Pyramid MoA: A Probabilistic Framework for Cost-Optimized Anytime Inference

Abstract

Large Language Models (LLMs) face a persistent trade-off between inference cost and reasoning capability. While "Oracle" models (e.g., Llama-3.3-70B) achieve state-of-the-art accuracy, they are prohibitively expensive for high-volume deployment. Smaller models (e.g., 7-9B parameters) are cost-effective but struggle with complex tasks. We observe that the emerging practice of LLM cascading and routing implicitly solves an anytime computation problem -- a class of algorithms, well-studied in classical AI, that produce valid solutions immediately and improve them as additional computation is allocated.
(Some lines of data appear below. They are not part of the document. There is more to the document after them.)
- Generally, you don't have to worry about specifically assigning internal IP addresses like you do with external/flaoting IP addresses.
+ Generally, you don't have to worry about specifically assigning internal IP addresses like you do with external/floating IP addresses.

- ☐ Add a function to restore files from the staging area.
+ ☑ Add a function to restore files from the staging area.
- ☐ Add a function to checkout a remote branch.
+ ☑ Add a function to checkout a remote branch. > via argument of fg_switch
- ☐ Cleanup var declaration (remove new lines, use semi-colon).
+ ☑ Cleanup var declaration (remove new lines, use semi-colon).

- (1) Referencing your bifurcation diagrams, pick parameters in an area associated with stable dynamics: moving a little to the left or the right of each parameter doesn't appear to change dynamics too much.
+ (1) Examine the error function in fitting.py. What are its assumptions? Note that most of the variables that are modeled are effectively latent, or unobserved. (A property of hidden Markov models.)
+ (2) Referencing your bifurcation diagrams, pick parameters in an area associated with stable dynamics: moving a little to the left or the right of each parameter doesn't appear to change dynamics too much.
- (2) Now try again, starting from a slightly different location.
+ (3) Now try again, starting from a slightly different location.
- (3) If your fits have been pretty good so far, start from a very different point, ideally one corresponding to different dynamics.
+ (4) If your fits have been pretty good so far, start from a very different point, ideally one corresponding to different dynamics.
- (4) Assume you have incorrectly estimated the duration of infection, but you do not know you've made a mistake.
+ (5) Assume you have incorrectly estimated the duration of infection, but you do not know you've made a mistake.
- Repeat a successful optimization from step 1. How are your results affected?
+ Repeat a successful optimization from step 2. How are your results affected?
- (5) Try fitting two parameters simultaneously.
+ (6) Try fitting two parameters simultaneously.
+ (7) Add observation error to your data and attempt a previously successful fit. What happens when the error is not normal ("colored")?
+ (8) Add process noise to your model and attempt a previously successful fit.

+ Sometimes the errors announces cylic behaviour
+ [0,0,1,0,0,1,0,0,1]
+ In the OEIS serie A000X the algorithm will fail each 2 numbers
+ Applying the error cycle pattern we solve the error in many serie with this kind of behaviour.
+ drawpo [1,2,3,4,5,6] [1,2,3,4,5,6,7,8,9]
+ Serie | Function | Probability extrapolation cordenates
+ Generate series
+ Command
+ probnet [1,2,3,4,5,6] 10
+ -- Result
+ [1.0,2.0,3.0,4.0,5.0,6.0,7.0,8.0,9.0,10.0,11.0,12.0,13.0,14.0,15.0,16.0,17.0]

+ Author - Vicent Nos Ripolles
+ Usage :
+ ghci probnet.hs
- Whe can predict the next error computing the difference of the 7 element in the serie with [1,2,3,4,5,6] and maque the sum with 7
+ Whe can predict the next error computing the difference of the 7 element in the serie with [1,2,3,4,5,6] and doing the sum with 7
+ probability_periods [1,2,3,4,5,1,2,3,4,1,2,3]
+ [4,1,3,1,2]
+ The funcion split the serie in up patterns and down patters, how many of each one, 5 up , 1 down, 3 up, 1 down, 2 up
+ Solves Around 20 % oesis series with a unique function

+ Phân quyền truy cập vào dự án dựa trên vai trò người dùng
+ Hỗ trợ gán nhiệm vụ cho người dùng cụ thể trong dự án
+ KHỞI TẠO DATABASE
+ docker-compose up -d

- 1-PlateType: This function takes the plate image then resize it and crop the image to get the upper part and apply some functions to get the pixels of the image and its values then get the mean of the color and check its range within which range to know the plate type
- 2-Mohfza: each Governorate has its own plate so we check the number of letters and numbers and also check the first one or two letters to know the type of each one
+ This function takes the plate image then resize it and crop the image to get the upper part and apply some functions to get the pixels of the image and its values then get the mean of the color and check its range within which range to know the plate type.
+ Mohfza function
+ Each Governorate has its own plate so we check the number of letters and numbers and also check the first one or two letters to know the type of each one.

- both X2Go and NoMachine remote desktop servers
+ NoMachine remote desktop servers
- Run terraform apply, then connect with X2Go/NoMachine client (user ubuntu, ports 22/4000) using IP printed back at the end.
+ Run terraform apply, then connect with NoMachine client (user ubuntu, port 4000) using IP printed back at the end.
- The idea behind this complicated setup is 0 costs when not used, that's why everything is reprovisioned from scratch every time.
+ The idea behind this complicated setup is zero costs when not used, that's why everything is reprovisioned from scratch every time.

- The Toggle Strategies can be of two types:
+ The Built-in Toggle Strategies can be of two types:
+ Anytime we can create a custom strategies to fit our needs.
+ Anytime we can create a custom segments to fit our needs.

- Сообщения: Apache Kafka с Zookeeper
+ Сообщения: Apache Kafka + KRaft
In this work, we formalize this connection and propose "Pyramid MoA", a hierarchical Mixture-of-Agents architecture governed by a decision-theoretic router that dynamically escalates queries only when necessary. We establish a Probabilistic Anytime Property, proving that expected solution quality is monotonically non-decreasing with computational depth under identifiable conditions on router precision. We derive a generalized escalation rule from Value of Computation theory that accounts for imperfect oracles, extending the classical monitoring framework of Hansen and Zilberstein to stochastic LLM inference. On the MBPP code generation benchmark, the Consensus Router intercepts 81.6% of bugs. On the GSM8K/MMLU mathematical reasoning benchmark, the system matches the Oracle baseline of 68.1% accuracy while enabling up to 18.4% compute savings at a balanced operating point. Crucially, the router transfers zero-shot to unseen benchmarks: on HumanEval it achieves 81.1% accuracy (matching the Oracle) with 62.7% cost savings in economy mode, and on the highly complex MATH 500 benchmark it preserves the 58.0% Oracle ceiling. The framework acts dynamically: serving as an aggressive cost-cutter for low-entropy tasks and a strict safety net for high-entropy tasks.